:: Task objective ::
Below are the records; copy each line in them that holds the word "щенка".

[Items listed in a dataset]
++++++++++

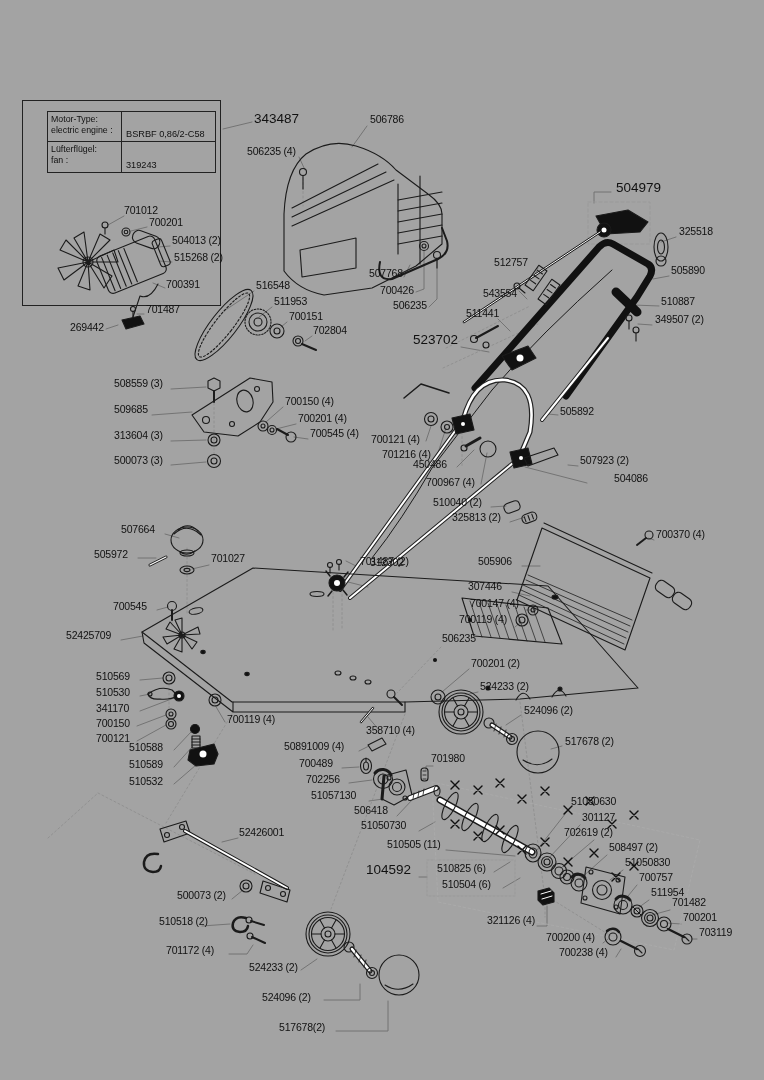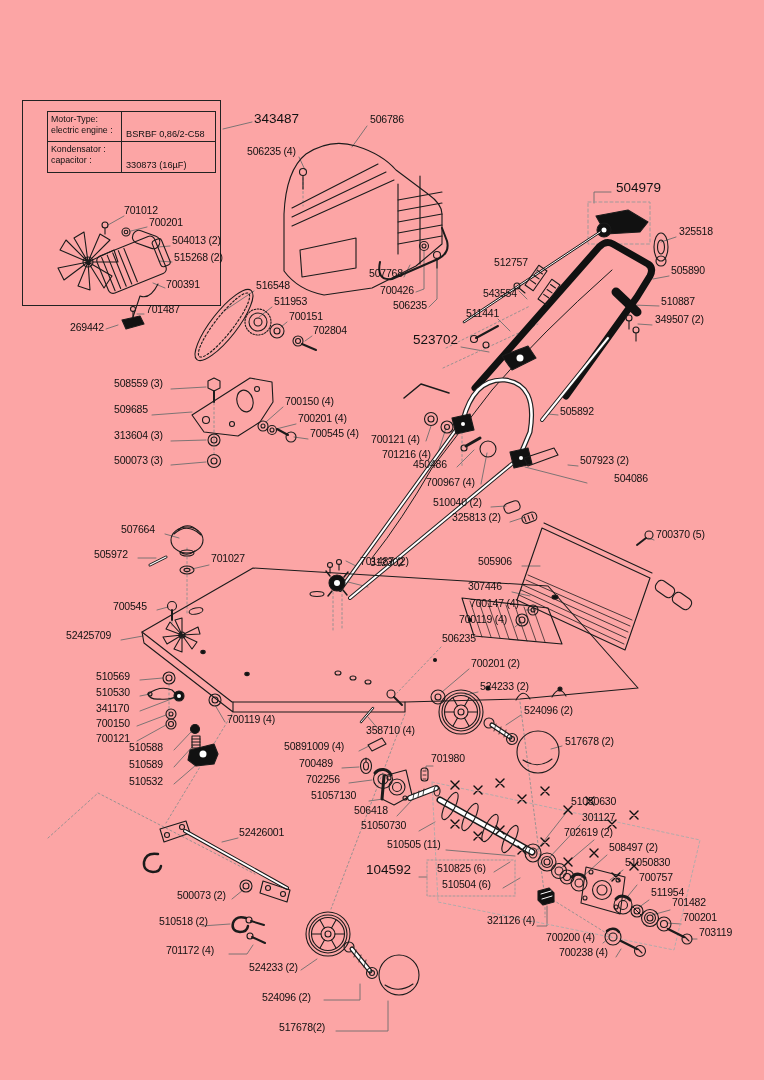--- a/index.html
+++ b/index.html
@@ -1,16 +1,16 @@
 <!DOCTYPE html>
 <html><head>
 <meta charset="utf-8">
 <style>
   html,body{margin:0;padding:0;background:#fff}
-  .stage{position:relative;width:764px;height:1080px;background:#fca5a5;overflow:hidden;
+  .stage{position:relative;width:764px;height:1080px;background:#a3a3a3;overflow:hidden;
          font-family:"Liberation Sans",sans-serif}
   .stage svg{position:absolute;left:0;top:0}
   .lbl{position:absolute;font-size:10.5px;line-height:1;color:#111;white-space:nowrap;
        letter-spacing:-0.2px;font-family:"Liberation Sans",sans-serif}
   .lbl.big{font-size:13.5px;letter-spacing:0}
   .info-box{position:absolute;left:22px;top:100px;width:199px;height:206px;border:1.6px solid #222;box-sizing:border-box}
   .itable{position:absolute;left:24px;top:10px;width:169px;border:1.3px solid #222;box-sizing:border-box}
   .irow{display:flex;border-bottom:1.3px solid #222;height:30px;box-sizing:border-box}
   .irow:last-child{border-bottom:none}
   .ilab{width:74px;border-right:1.3px solid #222;padding:2px 3px;font-size:8.8px;line-height:1.3;box-sizing:border-box;color:#111}
@@ -414,24 +414,24 @@
   <div class="itable">
     <div class="irow">
       <div class="ilab">
         <span>Motor-Type:</span><br>
         <span>electric engine :</span>
       </div>
       <div class="ival">BSRBF 0,86/2-C58</div>
     </div>
     <div class="irow">
       <div class="ilab">
-        <span>Kondensator :</span><br>
-        <span>capacitor :</span>
+        <span>Lüfterflügel:</span><br>
+        <span>fan :</span>
       </div>
-      <div class="ival">330873 (16µF)</div>
+      <div class="ival">319243</div>
     </div>
   </div>
 </div>
 
 <span class="lbl big" style="left:254px;top:112px">343487</span>
 <span class="lbl" style="left:370px;top:114px">506786</span>
 <span class="lbl" style="left:247px;top:146px">506235 (4)</span>
 <span class="lbl big" style="left:616px;top:181px">504979</span>
 <span class="lbl" style="left:679px;top:226px">325518</span>
 <span class="lbl" style="left:494px;top:257px">512757</span>
@@ -464,21 +464,21 @@
 <span class="lbl" style="left:310px;top:428px">700545 (4)</span>
 <span class="lbl" style="left:371px;top:434px">700121 (4)</span>
 <span class="lbl" style="left:382px;top:449px">701216 (4)</span>
 <span class="lbl" style="left:413px;top:459px">450486</span>
 <span class="lbl" style="left:426px;top:477px">700967 (4)</span>
 <span class="lbl" style="left:560px;top:406px">505892</span>
 <span class="lbl" style="left:580px;top:455px">507923 (2)</span>
 <span class="lbl" style="left:614px;top:473px">504086</span>
 <span class="lbl" style="left:433px;top:497px">510040 (2)</span>
 <span class="lbl" style="left:452px;top:512px">325813 (2)</span>
-<span class="lbl" style="left:656px;top:529px">700370 (5)</span>
+<span class="lbl" style="left:656px;top:529px">700370 (4)</span>
 <span class="lbl" style="left:478px;top:556px">505906</span>
 <span class="lbl" style="left:468px;top:581px">307446</span>
 <span class="lbl" style="left:470px;top:598px">700147 (4)</span>
 <span class="lbl" style="left:459px;top:614px">700119 (4)</span>
 <span class="lbl" style="left:442px;top:633px">506235</span>
 <span class="lbl" style="left:121px;top:524px">507664</span>
 <span class="lbl" style="left:94px;top:549px">505972</span>
 <span class="lbl" style="left:211px;top:553px">701027</span>
 <span class="lbl" style="left:360px;top:556px">701487 (2)</span>
 <span class="lbl" style="left:370px;top:557px">312302</span>

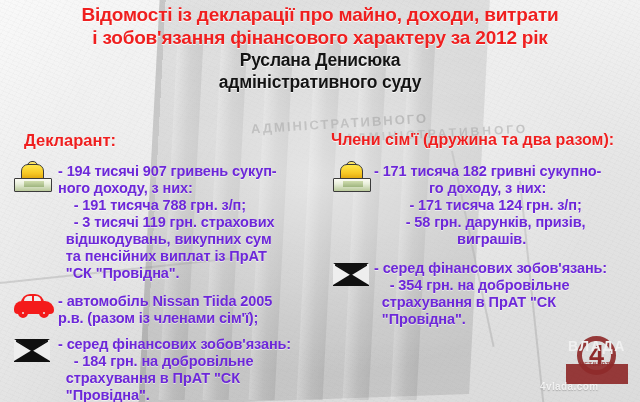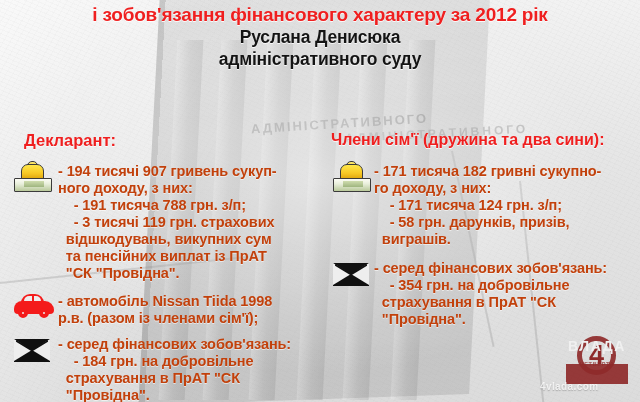--- a/index.html
+++ b/index.html
@@ -129,21 +129,21 @@
     font-weight: bold;
     font-size: 16.5px;
     white-space: nowrap;
     text-shadow: 0 1px 0 rgba(255,255,255,.8);
   }
   .col-head.left  { left: 24px;  top: 131px; }
   .col-head.right { left: 331px; top: 131px; font-size: 16px; }
 
   .entry {
     position: absolute;
-    color: #c2410c;
+    color: #6d28d9;
     font-weight: bold;
     font-size: 14.5px;
     line-height: 17px;
     letter-spacing: -0.1px;
     text-shadow: 0 1px 0 rgba(255,255,255,.55);
     white-space: pre;
   }
 
   .icon { position: absolute; }
 
@@ -284,27 +284,28 @@
   <div class="bg-diag" style="left:452px; top:150px; width:200px; transform:rotate(78deg);"></div>
   <div class="bg-diag" style="left:520px; top:180px; width:240px; transform:rotate(84deg);"></div>
   <div class="bg-sign">АДМІНІСТРАТИВНОГО</div>
   <div class="bg-sign2">АДМІНІСТРАТИВНОГО</div>
   <div class="bg-noise"></div>
   <div class="bg-vign"></div>
 
   <div class="content">
 
     <div class="title-block">
+      <div class="title-red">Відомості із декларації про майно, доходи, витрати</div>
       <div class="title-red">і зобов'язання фінансового характеру за 2012 рік</div>
       <div class="title-black">Руслана Денисюка</div>
       <div class="title-black">адміністративного суду</div>
     </div>
 
     <div class="col-head left">Декларант:</div>
-    <div class="col-head right">Члени сім'ї (дружина та два сини):</div>
+    <div class="col-head right">Члени сім'ї (дружина та два разом):</div>
 
     <div class="icon icon-money" style="left:14px; top:162px;">
       <div class="coin-top"></div>
       <div class="coins"></div>
       <div class="bills"></div>
     </div>
     <div class="entry" style="left:58px; top:163px;">- 194 тисячі 907 гривень сукуп-
 ного доходу, з них:
     - 191 тисяча 788 грн. з/п;
     - 3 тисячі 119 грн. страхових
@@ -312,40 +313,40 @@
   та пенсійних виплат із ПрАТ
   "СК "Провідна".</div>
 
     <div class="icon icon-car" style="left:14px; top:293px;">
       <div class="roof"></div>
       <div class="win"></div>
       <div class="body"></div>
       <div class="w1"></div>
       <div class="w2"></div>
     </div>
-    <div class="entry" style="left:58px; top:293px;">- автомобіль Nissan Tiida 1998
+    <div class="entry" style="left:58px; top:293px;">- автомобіль Nissan Tiida 2005
 р.в. (разом із членами сім'ї);</div>
 
     <div class="icon icon-env" style="left:14px; top:339px;">
       <div class="env-body"></div>
       <div class="flapL"></div>
       <div class="flapR"></div>
       <div class="vee"></div>
     </div>
     <div class="entry" style="left:58px; top:336px;">- серед фінансових зобов'язань:
     - 184 грн. на добровільне
   страхування в ПрАТ "СК
   "Провідна".</div>
 
     <div class="icon icon-money" style="left:333px; top:162px;">
       <div class="coin-top"></div>
       <div class="coins"></div>
       <div class="bills"></div>
     </div>
-    <div class="entry" style="left:374px; top:163px;">- 171 тисяча 182 гривні сукупно-
+    <div class="entry" style="left:374px; top:163px;text-align:center;">- 171 тисяча 182 гривні сукупно-
 го доходу, з них:
     - 171 тисяча 124 грн. з/п;
     - 58 грн. дарунків, призів,
   виграшів.</div>
 
     <div class="icon icon-env" style="left:333px; top:263px;">
       <div class="env-body"></div>
       <div class="flapL"></div>
       <div class="flapR"></div>
       <div class="vee"></div>

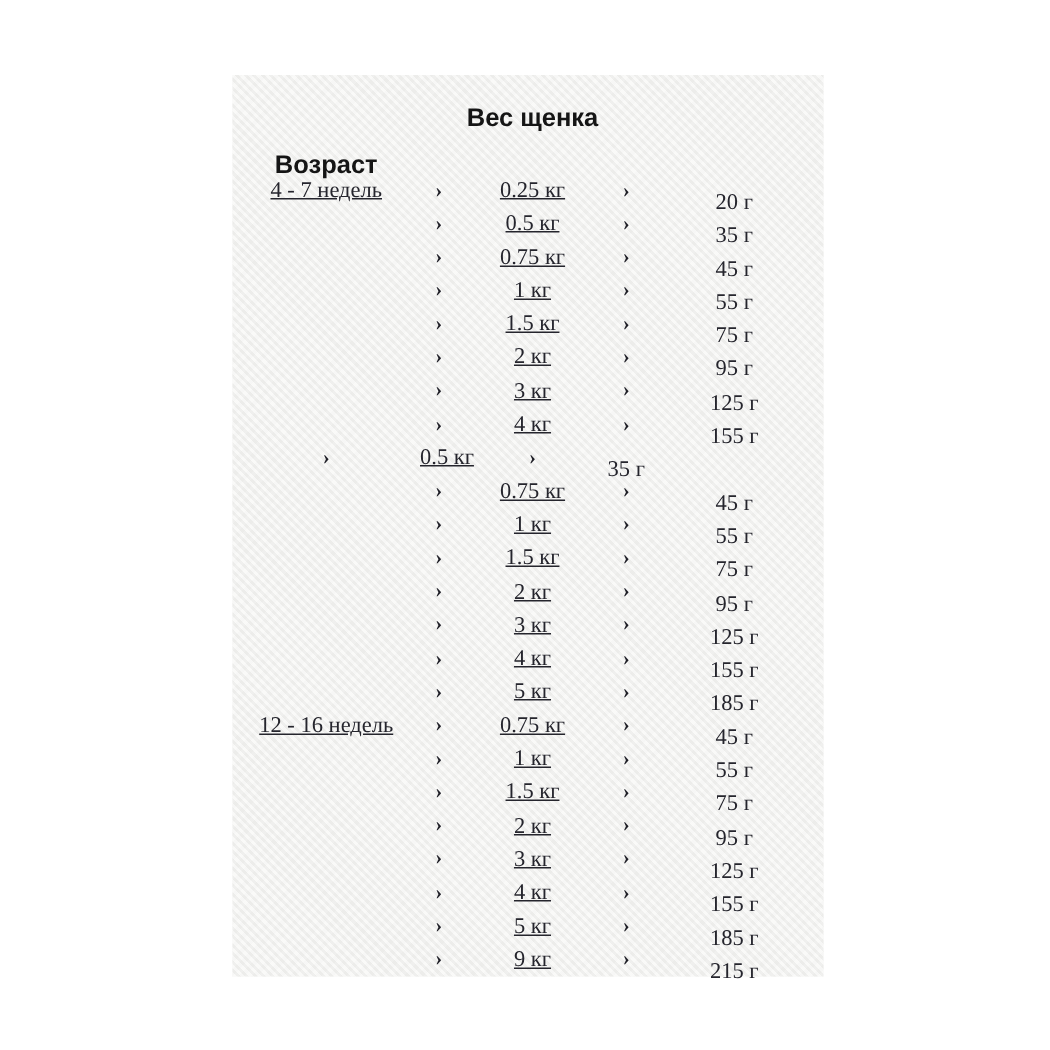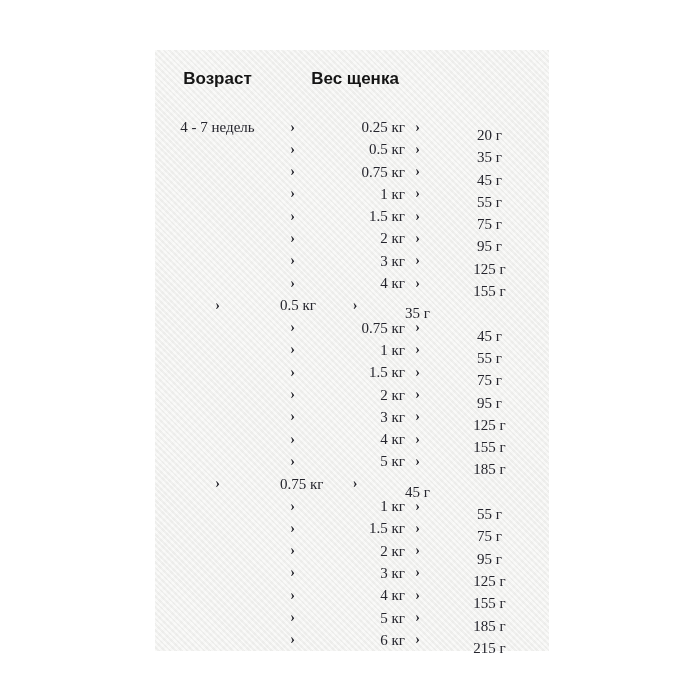--- a/index.html
+++ b/index.html
@@ -27,32 +27,32 @@
   .h-weight{grid-column:3;text-align:center;padding-top:10px;}
   .h-norm{grid-column:5;padding-left:7px;}
   .body{display:block;}
   .row{
     display:grid;
     grid-template-columns:125px 25px 100px 25px 119px;
     height:22.3px;align-items:center;
     font-size:15px;color:#25252d;
   }
   .cell{display:block;white-space:nowrap;}
-  .age-cell{text-align:center;}
-  .weight-cell{text-align:right;}
+  .age-cell{text-align:center;text-decoration:underline;}
+  .weight-cell{text-align:center;text-decoration:underline;}
   .norm-cell{text-align:center;margin-top:16px;}
   .arrow-icon{text-align:center;font-weight:bold;font-size:14px;color:#1e1e26;}
 </style>
 </head>
 <body>
 
 <div class="panel">
   <div class="header">
+    <div class="h h-weight">Вес щенка</div>
     <div class="h h-age">Возраст</div>
-    <div class="h h-weight">Вес щенка</div>
   </div>
   <div class="body">
       <div class="row">
         <span class="cell age-cell">4 - 7 недель</span>
         <span class="cell arrow-icon">›</span>
         <span class="cell weight-cell">0.25 кг</span>
         <span class="cell arrow-icon">›</span>
         <span class="cell norm-cell">20 г</span>
       </div>
       <div class="row">
@@ -153,20 +153,21 @@
         <span class="cell norm-cell">155 г</span>
       </div>
       <div class="row">
         <span class="cell age-cell"></span>
         <span class="cell arrow-icon">›</span>
         <span class="cell weight-cell">5 кг</span>
         <span class="cell arrow-icon">›</span>
         <span class="cell norm-cell">185 г</span>
       </div>
       <div class="row">
+        <span class="cell age-cell">12 - 16 недель</span>
         <span class="cell arrow-icon">›</span>
         <span class="cell weight-cell">0.75 кг</span>
         <span class="cell arrow-icon">›</span>
         <span class="cell norm-cell">45 г</span>
       </div>
       <div class="row">
         <span class="cell age-cell"></span>
         <span class="cell arrow-icon">›</span>
         <span class="cell weight-cell">1 кг</span>
         <span class="cell arrow-icon">›</span>
@@ -203,18 +204,18 @@
       <div class="row">
         <span class="cell age-cell"></span>
         <span class="cell arrow-icon">›</span>
         <span class="cell weight-cell">5 кг</span>
         <span class="cell arrow-icon">›</span>
         <span class="cell norm-cell">185 г</span>
       </div>
       <div class="row">
         <span class="cell age-cell"></span>
         <span class="cell arrow-icon">›</span>
-        <span class="cell weight-cell">6 кг</span>
+        <span class="cell weight-cell">9 кг</span>
         <span class="cell arrow-icon">›</span>
         <span class="cell norm-cell">215 г</span>
       </div>
     </div>
 </div>
 
 </body></html>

++++++++++

:: Output of the exercise ::
+    <div class="h h-weight">Вес щенка</div>
-    <div class="h h-weight">Вес щенка</div>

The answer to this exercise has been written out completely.